Source material
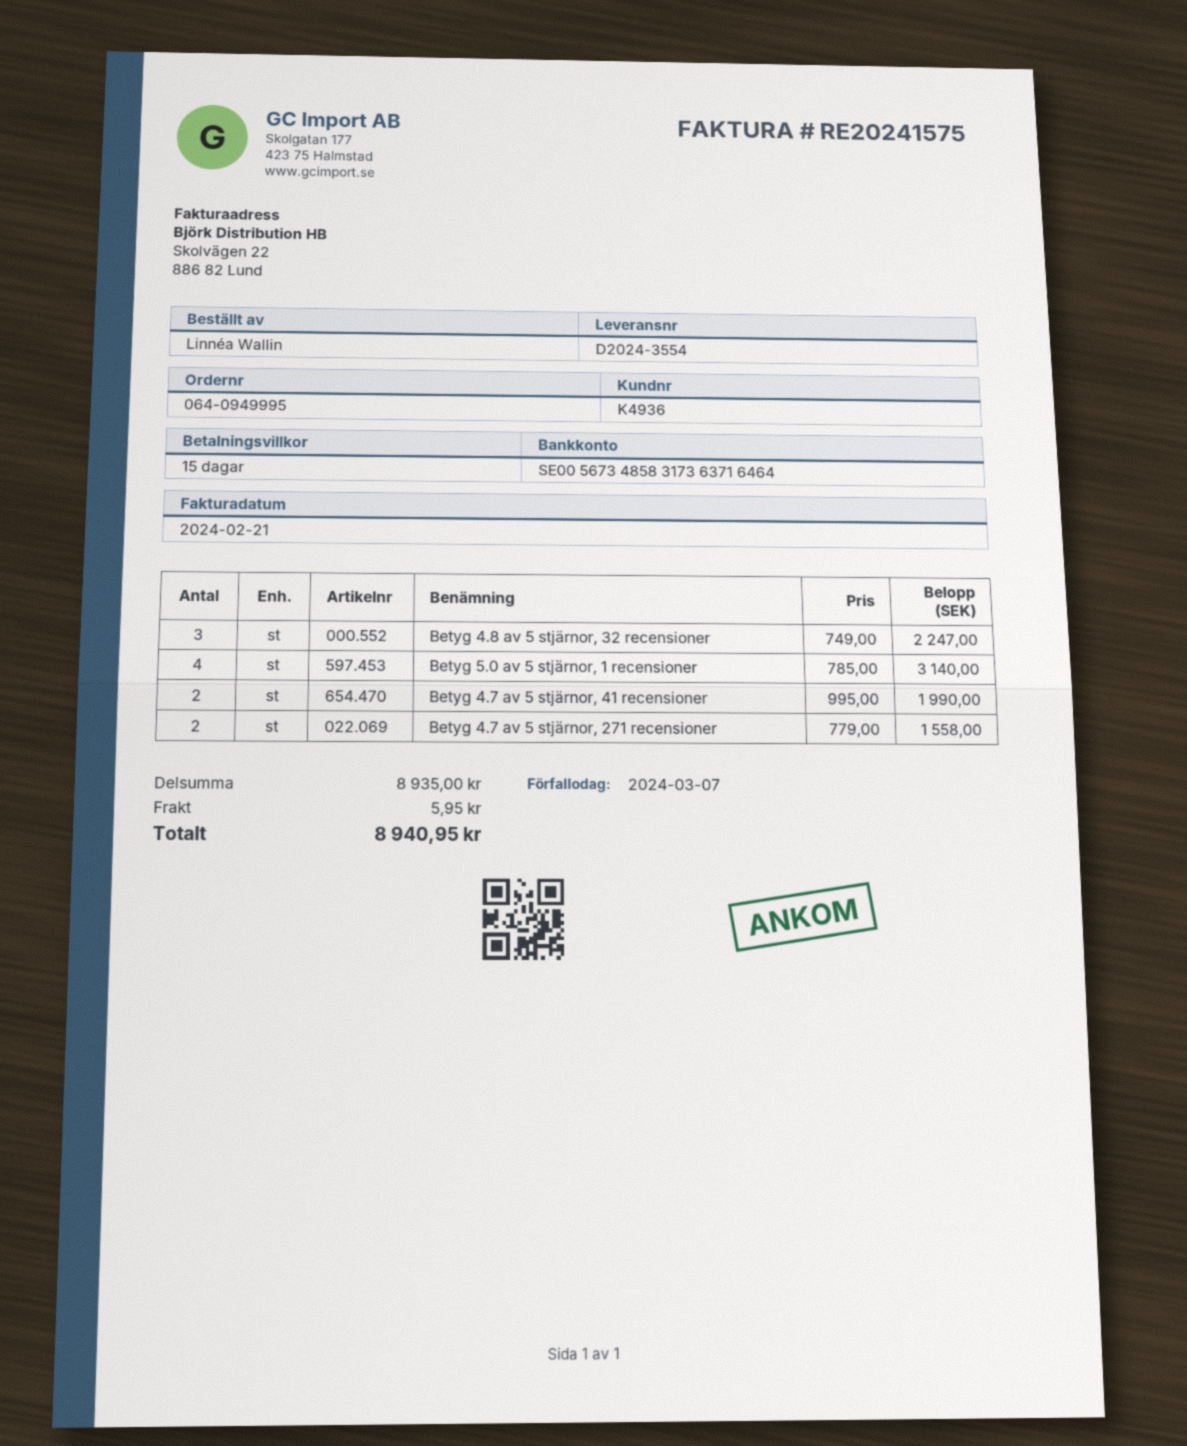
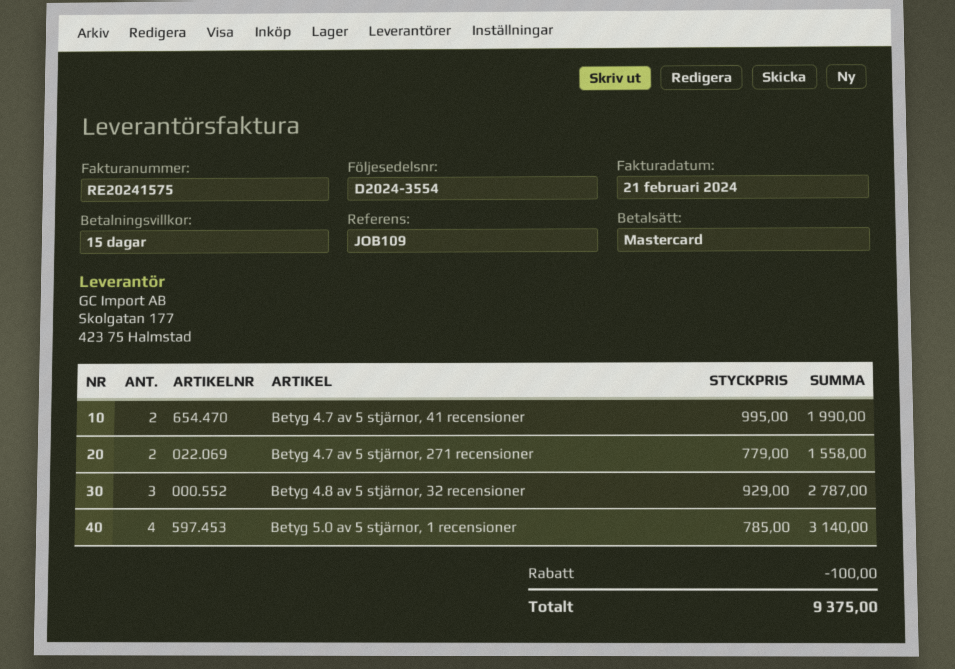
Betyg 4.8 av 5 stjärnor, 32 recensioner: 3 x 749.00 = 2247.00 -> 3 x 929.00 = 2787.00
discount: none -> 100.00
shipping: 5.95 -> none
total: 8940.95 -> 9375.00

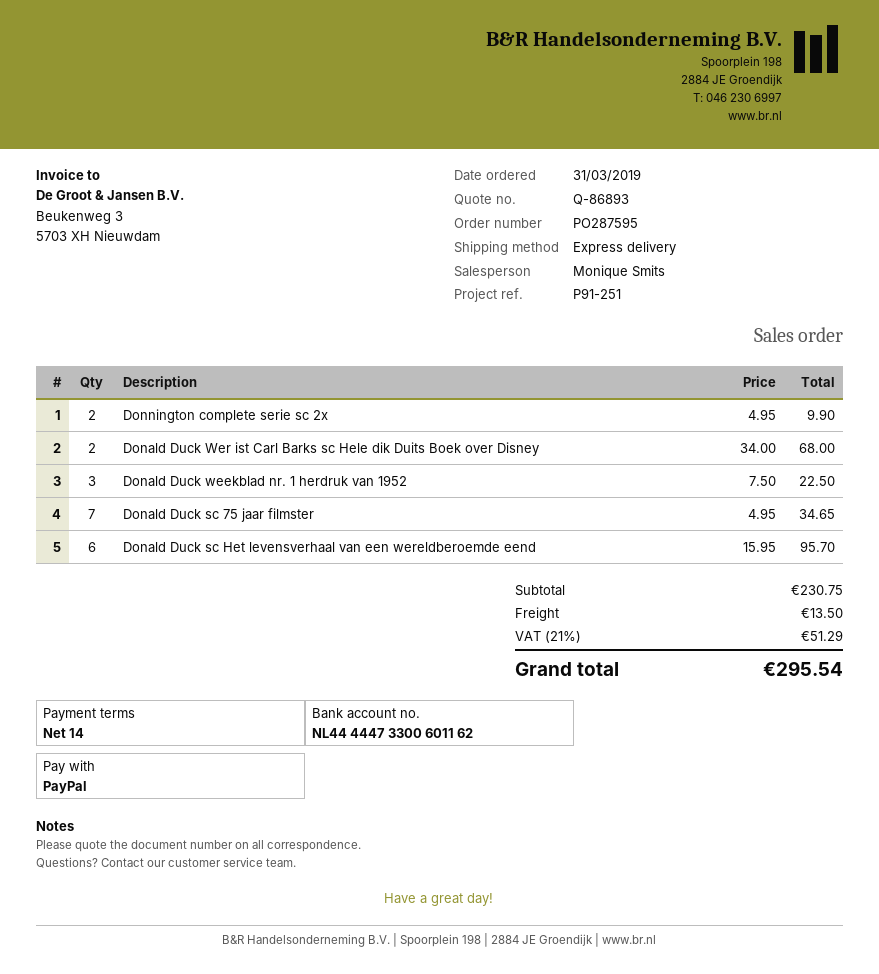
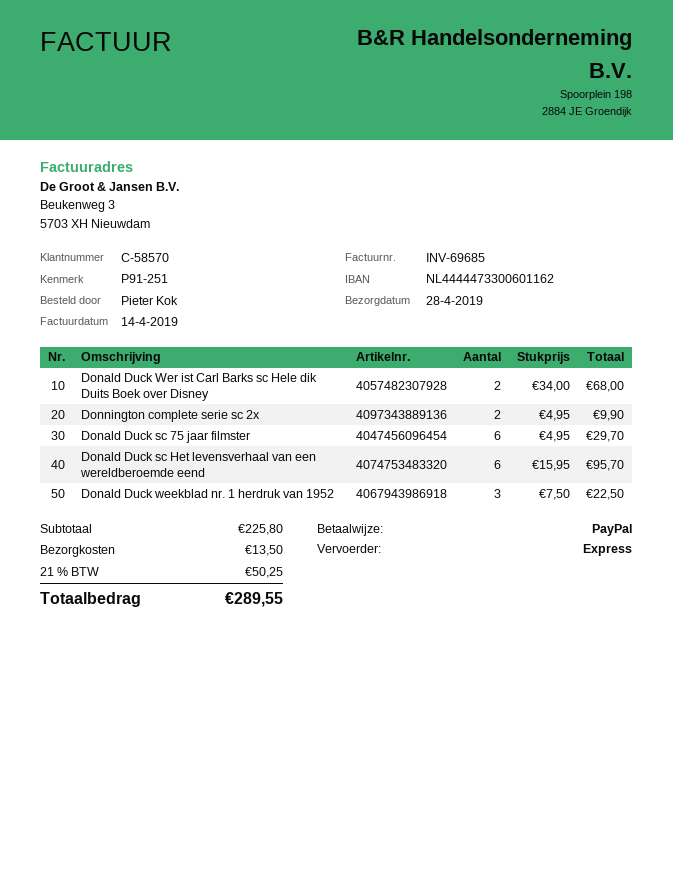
Donald Duck sc 75 jaar filmster: 7 x 4.95 = 34.65 -> 6 x 4.95 = 29.70
subtotal: 230.75 -> 225.80
tax: 21% = 51.29 -> 21% = 50.25
total: 295.54 -> 289.55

Your instructions
Nothing should appear in the answer except the lines from the one with "Donald Duck sc" through the final line of the records, written exactly.

Answer space
Donald Duck sc 75 jaar filmster: 7 x 4.95 = 34.65 -> 6 x 4.95 = 29.70
subtotal: 230.75 -> 225.80
tax: 21% = 51.29 -> 21% = 50.25
total: 295.54 -> 289.55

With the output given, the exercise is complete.